#### Data in this exercise:
========================================
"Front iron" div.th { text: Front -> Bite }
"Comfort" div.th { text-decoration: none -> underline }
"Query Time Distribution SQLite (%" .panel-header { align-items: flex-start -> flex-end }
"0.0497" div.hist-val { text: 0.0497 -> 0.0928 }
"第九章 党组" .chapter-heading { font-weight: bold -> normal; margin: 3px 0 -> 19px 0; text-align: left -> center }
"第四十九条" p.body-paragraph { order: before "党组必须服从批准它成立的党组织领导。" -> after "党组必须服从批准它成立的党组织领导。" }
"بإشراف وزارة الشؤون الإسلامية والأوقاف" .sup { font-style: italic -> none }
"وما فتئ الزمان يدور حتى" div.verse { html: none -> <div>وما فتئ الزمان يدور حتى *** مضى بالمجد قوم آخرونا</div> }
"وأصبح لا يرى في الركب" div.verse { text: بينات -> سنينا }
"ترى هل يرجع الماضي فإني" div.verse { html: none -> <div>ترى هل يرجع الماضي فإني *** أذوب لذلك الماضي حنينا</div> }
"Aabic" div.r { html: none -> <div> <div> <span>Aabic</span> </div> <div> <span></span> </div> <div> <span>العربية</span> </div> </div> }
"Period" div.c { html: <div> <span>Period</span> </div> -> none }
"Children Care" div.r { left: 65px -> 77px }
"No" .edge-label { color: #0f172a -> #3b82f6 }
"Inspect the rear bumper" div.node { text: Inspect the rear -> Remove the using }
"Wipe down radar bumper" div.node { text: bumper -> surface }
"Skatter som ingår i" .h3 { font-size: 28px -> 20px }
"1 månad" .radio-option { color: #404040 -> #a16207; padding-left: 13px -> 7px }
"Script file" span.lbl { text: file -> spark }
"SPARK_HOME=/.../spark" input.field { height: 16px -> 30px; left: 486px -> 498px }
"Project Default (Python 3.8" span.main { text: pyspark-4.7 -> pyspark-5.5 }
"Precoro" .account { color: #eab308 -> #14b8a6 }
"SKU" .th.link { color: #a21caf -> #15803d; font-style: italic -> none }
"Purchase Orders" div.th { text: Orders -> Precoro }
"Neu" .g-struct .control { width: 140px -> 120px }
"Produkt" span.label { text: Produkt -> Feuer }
========================================
#### Exercise goal:
An exact copy of the entries from the line containing "none -> <div>ترى" through the last line is the expected answer.

#### Answer for the task:
"ترى هل يرجع الماضي فإني" div.verse { html: none -> <div>ترى هل يرجع الماضي فإني *** أذوب لذلك الماضي حنينا</div> }
"Aabic" div.r { html: none -> <div> <div> <span>Aabic</span> </div> <div> <span></span> </div> <div> <span>العربية</span> </div> </div> }
"Period" div.c { html: <div> <span>Period</span> </div> -> none }
"Children Care" div.r { left: 65px -> 77px }
"No" .edge-label { color: #0f172a -> #3b82f6 }
"Inspect the rear bumper" div.node { text: Inspect the rear -> Remove the using }
"Wipe down radar bumper" div.node { text: bumper -> surface }
"Skatter som ingår i" .h3 { font-size: 28px -> 20px }
"1 månad" .radio-option { color: #404040 -> #a16207; padding-left: 13px -> 7px }
"Script file" span.lbl { text: file -> spark }
"SPARK_HOME=/.../spark" input.field { height: 16px -> 30px; left: 486px -> 498px }
"Project Default (Python 3.8" span.main { text: pyspark-4.7 -> pyspark-5.5 }
"Precoro" .account { color: #eab308 -> #14b8a6 }
"SKU" .th.link { color: #a21caf -> #15803d; font-style: italic -> none }
"Purchase Orders" div.th { text: Orders -> Precoro }
"Neu" .g-struct .control { width: 140px -> 120px }
"Produkt" span.label { text: Produkt -> Feuer }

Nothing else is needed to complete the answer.